What you have to do: This exercise calls for printing every record exactly once more.

Provided data:
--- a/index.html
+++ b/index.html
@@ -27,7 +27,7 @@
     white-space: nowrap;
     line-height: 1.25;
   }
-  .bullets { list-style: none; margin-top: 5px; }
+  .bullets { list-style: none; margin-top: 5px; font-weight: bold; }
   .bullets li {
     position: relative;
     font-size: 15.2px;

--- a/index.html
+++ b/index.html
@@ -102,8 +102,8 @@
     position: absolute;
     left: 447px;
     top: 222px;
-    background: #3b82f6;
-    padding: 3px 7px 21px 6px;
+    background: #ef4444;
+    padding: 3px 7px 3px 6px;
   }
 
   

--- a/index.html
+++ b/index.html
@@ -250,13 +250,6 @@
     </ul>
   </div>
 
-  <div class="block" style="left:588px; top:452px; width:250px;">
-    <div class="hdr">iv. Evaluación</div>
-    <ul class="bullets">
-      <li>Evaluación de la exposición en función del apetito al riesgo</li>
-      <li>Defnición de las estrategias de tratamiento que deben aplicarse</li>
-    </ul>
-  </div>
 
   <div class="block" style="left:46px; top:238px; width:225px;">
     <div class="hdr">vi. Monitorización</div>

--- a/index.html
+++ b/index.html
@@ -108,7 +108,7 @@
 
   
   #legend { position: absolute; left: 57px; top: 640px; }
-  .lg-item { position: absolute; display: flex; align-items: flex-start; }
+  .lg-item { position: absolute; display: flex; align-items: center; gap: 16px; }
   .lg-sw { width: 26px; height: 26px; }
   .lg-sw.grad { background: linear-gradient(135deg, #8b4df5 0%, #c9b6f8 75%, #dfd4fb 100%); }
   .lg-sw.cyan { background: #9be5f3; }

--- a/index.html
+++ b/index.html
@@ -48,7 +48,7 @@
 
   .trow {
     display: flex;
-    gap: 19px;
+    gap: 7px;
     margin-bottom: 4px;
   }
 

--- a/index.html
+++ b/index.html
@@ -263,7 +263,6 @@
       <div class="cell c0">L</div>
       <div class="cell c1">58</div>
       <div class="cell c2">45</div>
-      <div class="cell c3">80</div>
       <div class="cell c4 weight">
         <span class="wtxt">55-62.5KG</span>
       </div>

Response below:
--- a/index.html
+++ b/index.html
@@ -27,7 +27,7 @@
     white-space: nowrap;
     line-height: 1.25;
   }
-  .bullets { list-style: none; margin-top: 5px; }
+  .bullets { list-style: none; margin-top: 5px; font-weight: bold; }
   .bullets li {
     position: relative;
     font-size: 15.2px;

--- a/index.html
+++ b/index.html
@@ -102,8 +102,8 @@
     position: absolute;
     left: 447px;
     top: 222px;
-    background: #3b82f6;
-    padding: 3px 7px 21px 6px;
+    background: #ef4444;
+    padding: 3px 7px 3px 6px;
   }
 
   

--- a/index.html
+++ b/index.html
@@ -250,13 +250,6 @@
     </ul>
   </div>
 
-  <div class="block" style="left:588px; top:452px; width:250px;">
-    <div class="hdr">iv. Evaluación</div>
-    <ul class="bullets">
-      <li>Evaluación de la exposición en función del apetito al riesgo</li>
-      <li>Defnición de las estrategias de tratamiento que deben aplicarse</li>
-    </ul>
-  </div>
 
   <div class="block" style="left:46px; top:238px; width:225px;">
     <div class="hdr">vi. Monitorización</div>

--- a/index.html
+++ b/index.html
@@ -108,7 +108,7 @@
 
   
   #legend { position: absolute; left: 57px; top: 640px; }
-  .lg-item { position: absolute; display: flex; align-items: flex-start; }
+  .lg-item { position: absolute; display: flex; align-items: center; gap: 16px; }
   .lg-sw { width: 26px; height: 26px; }
   .lg-sw.grad { background: linear-gradient(135deg, #8b4df5 0%, #c9b6f8 75%, #dfd4fb 100%); }
   .lg-sw.cyan { background: #9be5f3; }

--- a/index.html
+++ b/index.html
@@ -48,7 +48,7 @@
 
   .trow {
     display: flex;
-    gap: 19px;
+    gap: 7px;
     margin-bottom: 4px;
   }
 

--- a/index.html
+++ b/index.html
@@ -263,7 +263,6 @@
       <div class="cell c0">L</div>
       <div class="cell c1">58</div>
       <div class="cell c2">45</div>
-      <div class="cell c3">80</div>
       <div class="cell c4 weight">
         <span class="wtxt">55-62.5KG</span>
       </div>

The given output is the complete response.